I have 2 random variables X and Y and I know the following about them:
E(X) = 50 and Var(X) = 16
Furthermore Y is defined as:
Y = 0,5 X + 20
I am looking for the correlation between X and Y.
Corr(X,Y) = Cov(X,Y) / [Var(X)^(1/2) * Var(Y)^(1/2)]
I already figured out that E(Y) = E(0,5X + 20) = 20 + 25 = 45
and I also know that the covariance is Cov(X,Y) = E(XY) - E(X)E(Y)

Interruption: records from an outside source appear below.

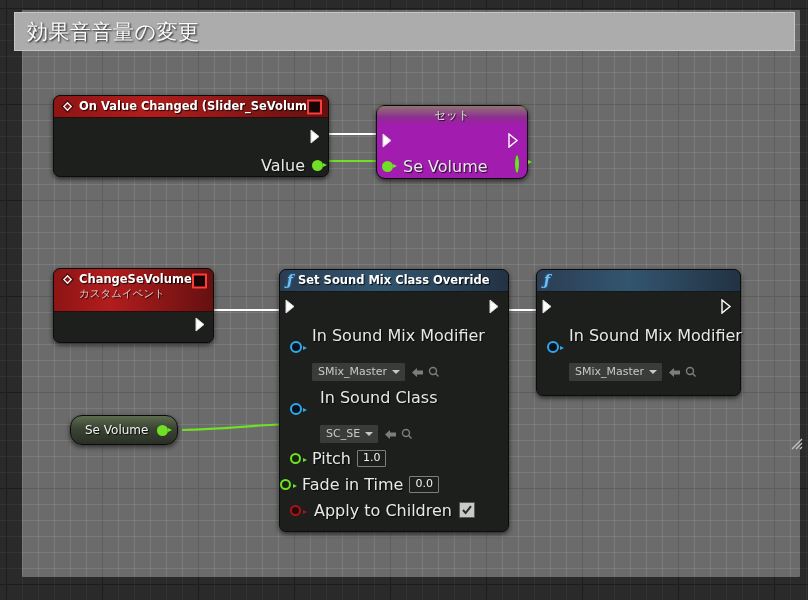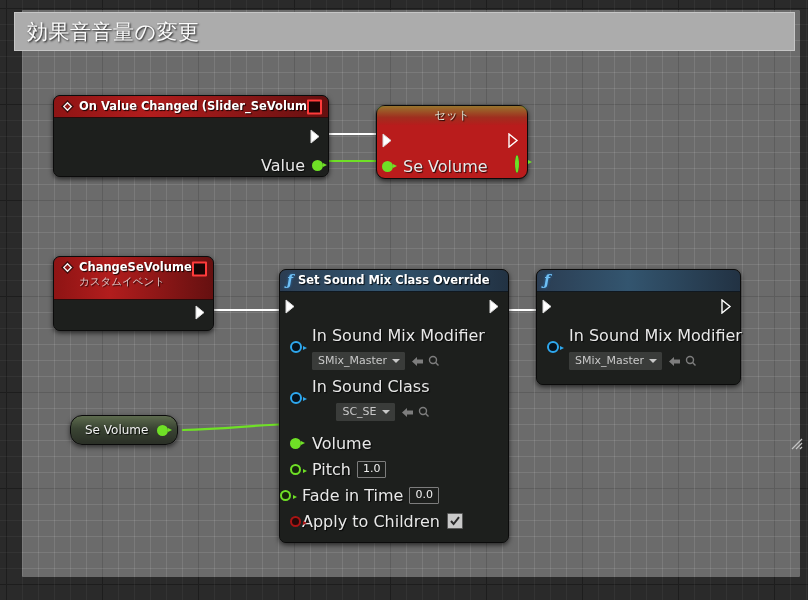--- a/index.html
+++ b/index.html
@@ -295,7 +295,7 @@
     </div>
   </div>
 
-  <div class="node" id="node-set-se-volume" style="left:376px; top:105px; width:152px; border-radius:9px; background:#b91c1c;">
+  <div class="node" id="node-set-se-volume" style="left:376px; top:105px; width:152px; border-radius:9px; background:#a21caf;">
     <div class="hdr hdr-set" style="padding-top:2px;padding-bottom:2px;">
       <span style="font-weight:normal;color:#dfe7d8;">セット</span>
     </div>

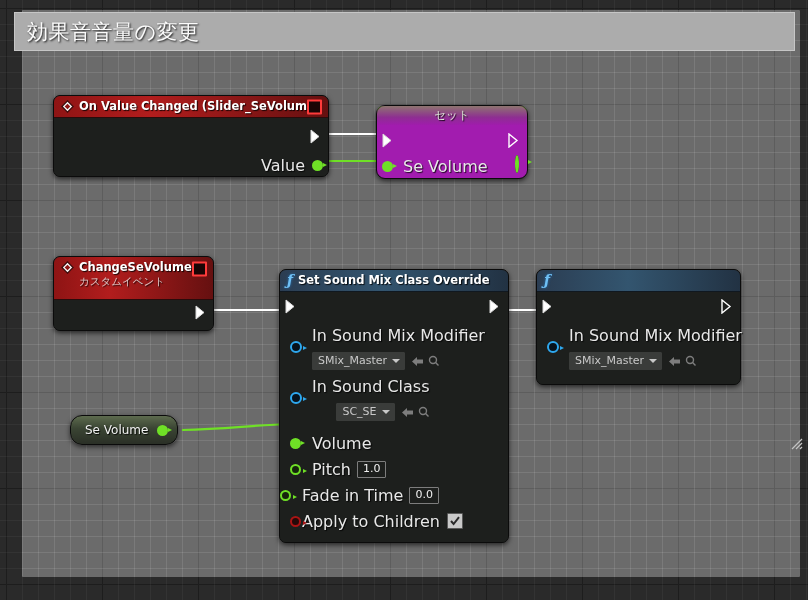--- a/index.html
+++ b/index.html
@@ -324,7 +324,7 @@
     </div>
   </div>
 
-  <div class="node" id="node-change-se-volume" style="left:53px; top:256px; width:161px;">
+  <div class="node" id="node-change-se-volume" style="left:53px; top:268px; width:161px;">
     <div class="hdr hdr-event" style="align-items:flex-start; padding:3px 7px 4px 7px; height:35px;">
       <svg class="icon-diamond" viewBox="0 0 14 14" style="margin-top:1px;">
         <polygon points="7,1 13,7 7,13 1,7" fill="#f2f2f2" stroke="#3a0909" stroke-width="1.3"></polygon>

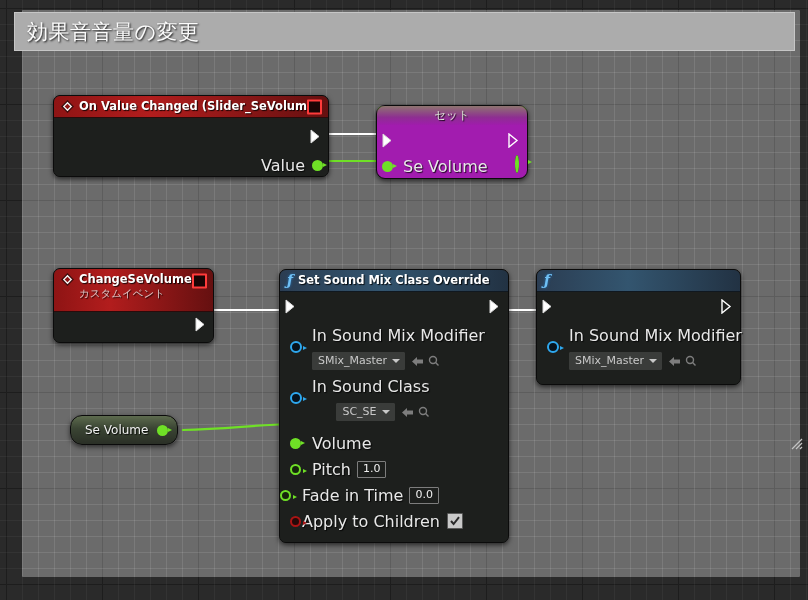--- a/index.html
+++ b/index.html
@@ -228,7 +228,7 @@
 
   
   .row2 { position: relative; display: flex; align-items: flex-start; }
-  .row2 .stack { display: flex; flex-direction: column; gap: 7px; }
+  .row2 .stack { display: flex; flex-direction: column; gap: 18px; }
 
   
   .getter {

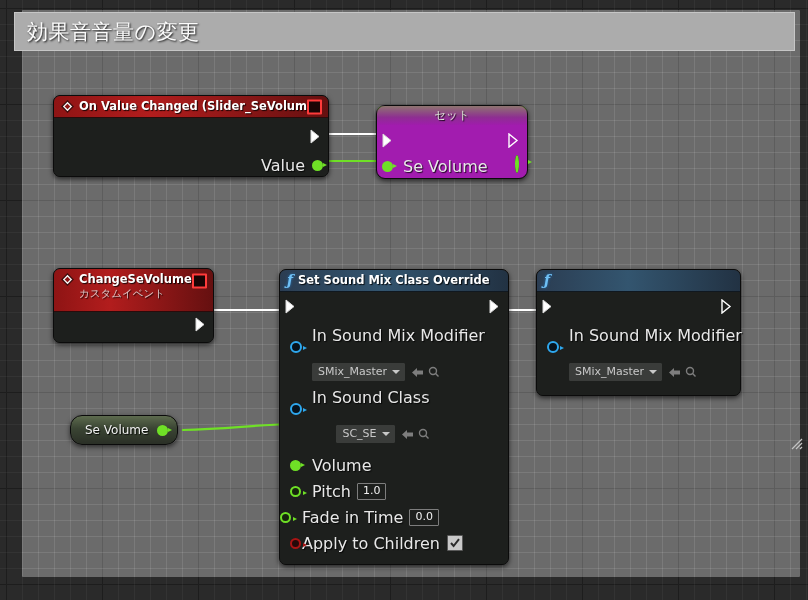--- a/index.html
+++ b/index.html
@@ -389,7 +389,7 @@
 
       <div class="row2" style="margin-top:7px; padding-left:10px;">
         <span class="pin pin-obj" style="margin-top:15px;"></span>
-        <div class="stack" style="margin-left:10px;align-items:flex-end;">
+        <div class="stack" style="margin-left:18px;">
           <span class="row-label">In Sound Class</span>
           <span style="display:flex;align-items:center;">
             <span class="dropdown">

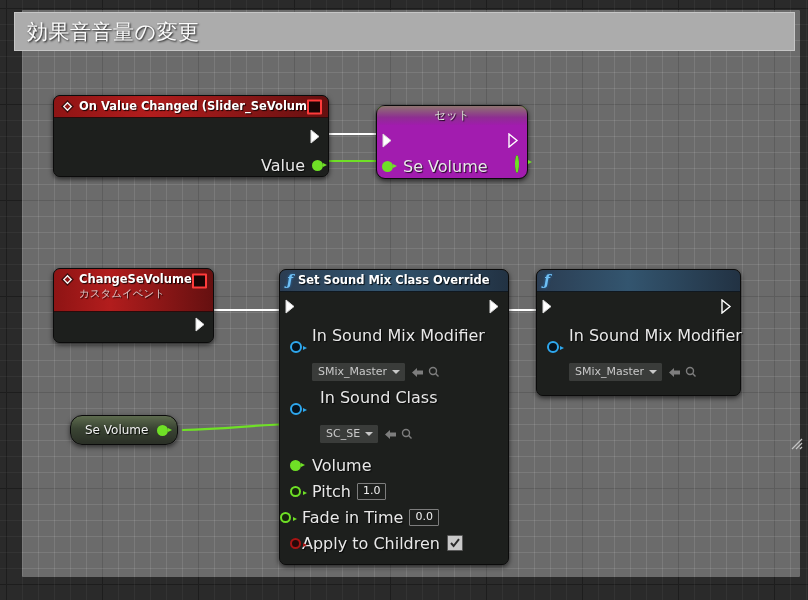--- a/index.html
+++ b/index.html
@@ -409,10 +409,6 @@
         </div>
       </div>
 
-      <div class="row" style="margin-top:11px; padding-left:10px; height:22px;">
-        <span class="pin pin-float-filled"></span>
-        <span class="row-label" style="margin-left:11px;">Volume</span>
-      </div>
 
       <div class="row" style="margin-top:4px; padding-left:10px; height:22px;">
         <span class="pin pin-float-hollow"></span>

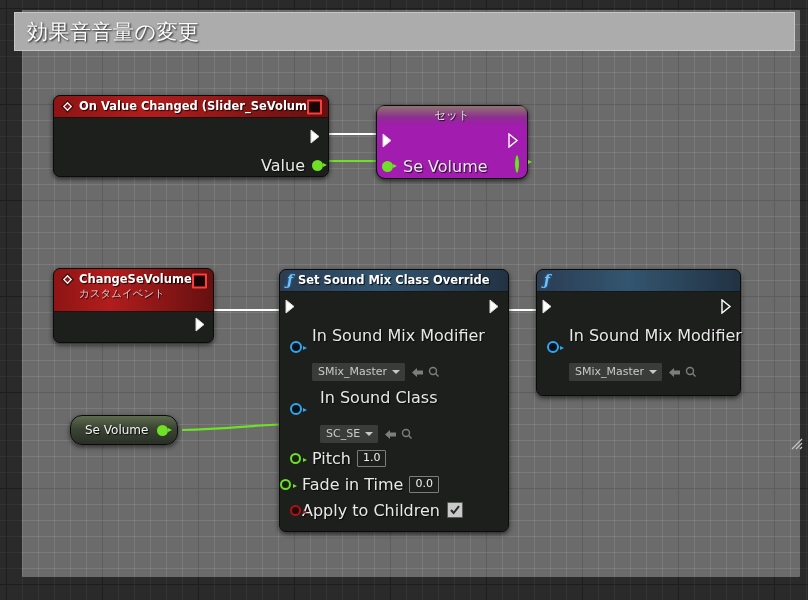--- a/index.html
+++ b/index.html
@@ -424,7 +424,7 @@
 
       <div class="row" style="margin-top:4px; padding-left:10px; height:22px;">
         <span class="pin pin-bool-hollow"></span>
-        <span class="row-label" style="margin-left:1px;">Apply to Children</span>
+        <span class="row-label" style="margin-left:13px;">Apply to Children</span>
         <span class="checkbox">
           <svg width="12" height="12" viewBox="0 0 12 12">
             <path d="M2 6 L4.6 9 L10 2.2" fill="none" stroke="#2a2a2a" stroke-width="2"></path>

Now, here is the question: How can I get E(XY)? I know that you can calculate it when you have a contingency table. However, the excercise does not give any information about acutal values of X and Y. Moreover, I know that if the variables are independent you can calculate E(XY) by multiplying X and Y's means. But I think Y must depend upon X because it actually contains it.
Thanks for your help! :)
Solution:
$$\mathsf{Corr(X,aX+b)}=\frac{\mathsf{Cov(X,aX+b)}}{\sqrt{\mathsf{Var}X}\sqrt{\mathsf{Var}(aX+b)}}=\frac{a\mathsf{Cov}(X,X)}{\sqrt{\mathsf{Var}X}\sqrt{a^{2}\mathsf{Var}X}}=\frac{a}{|a|}\in\{-1,1\}$$
to make the solution easier to understand I will add the following rules that lead to this result:
Var(aX + b) = a^2 Var(X)
and
Cov(a1X + b1, a2Y + b^2) = a1 a2 Cov(X,Y)
finally,
Cov(X,X) = Var(X)
Shortcut (so not really an answer, but too much for a comment):
If $\mathsf{Var}(X)>0$ and $a\neq0$ then:
$$\mathsf{Corr(X,aX+b)}=\frac{\mathsf{Cov(X,aX+b)}}{\sqrt{\mathsf{Var}X}\sqrt{\mathsf{Var}(aX+b)}}=\frac{a\mathsf{Cov}(X,X)}{\sqrt{\mathsf{Var}X}\sqrt{a^{2}\mathsf{Var}X}}=\frac{a}{|a|}\in\{-1,1\}$$
In words: if $X$ is not degenerated with $\mathsf EX^2<\infty$ and $a\neq0$ then the correlation between $X$ and $Y=aX+b$ will be $1$ if $a>0$ and will be $-1$ if $a<0$.